__Task input__.

BEGIN

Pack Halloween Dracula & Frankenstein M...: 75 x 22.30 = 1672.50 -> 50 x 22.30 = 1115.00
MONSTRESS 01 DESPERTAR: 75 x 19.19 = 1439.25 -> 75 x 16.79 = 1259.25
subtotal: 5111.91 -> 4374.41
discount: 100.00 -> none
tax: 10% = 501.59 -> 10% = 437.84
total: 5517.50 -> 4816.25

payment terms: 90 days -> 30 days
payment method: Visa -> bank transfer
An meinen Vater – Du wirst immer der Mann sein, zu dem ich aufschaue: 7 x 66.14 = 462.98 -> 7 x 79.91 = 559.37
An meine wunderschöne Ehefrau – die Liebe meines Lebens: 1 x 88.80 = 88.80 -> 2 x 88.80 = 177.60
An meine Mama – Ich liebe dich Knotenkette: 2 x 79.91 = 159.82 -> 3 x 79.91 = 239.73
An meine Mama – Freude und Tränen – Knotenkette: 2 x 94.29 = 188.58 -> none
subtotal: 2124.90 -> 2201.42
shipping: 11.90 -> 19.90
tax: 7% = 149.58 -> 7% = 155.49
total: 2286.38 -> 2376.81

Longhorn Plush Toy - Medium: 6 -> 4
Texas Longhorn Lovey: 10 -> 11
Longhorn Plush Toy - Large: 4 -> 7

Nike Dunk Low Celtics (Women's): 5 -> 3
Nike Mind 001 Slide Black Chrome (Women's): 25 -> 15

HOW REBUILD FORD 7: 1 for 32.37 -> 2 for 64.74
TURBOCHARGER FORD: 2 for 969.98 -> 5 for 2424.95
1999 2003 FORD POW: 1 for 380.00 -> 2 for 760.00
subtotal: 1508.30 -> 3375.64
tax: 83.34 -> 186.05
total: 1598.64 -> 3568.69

END

__Instructions to follow__.
Please, from the entries above, set down exactly the lines from the one containing "payment terms: 90 days -> 30 days" through the one containing "subtotal: 2124.90 -> 2201.42", and only those.

__Your solution__.
payment terms: 90 days -> 30 days
payment method: Visa -> bank transfer
An meinen Vater – Du wirst immer der Mann sein, zu dem ich aufschaue: 7 x 66.14 = 462.98 -> 7 x 79.91 = 559.37
An meine wunderschöne Ehefrau – die Liebe meines Lebens: 1 x 88.80 = 88.80 -> 2 x 88.80 = 177.60
An meine Mama – Ich liebe dich Knotenkette: 2 x 79.91 = 159.82 -> 3 x 79.91 = 239.73
An meine Mama – Freude und Tränen – Knotenkette: 2 x 94.29 = 188.58 -> none
subtotal: 2124.90 -> 2201.42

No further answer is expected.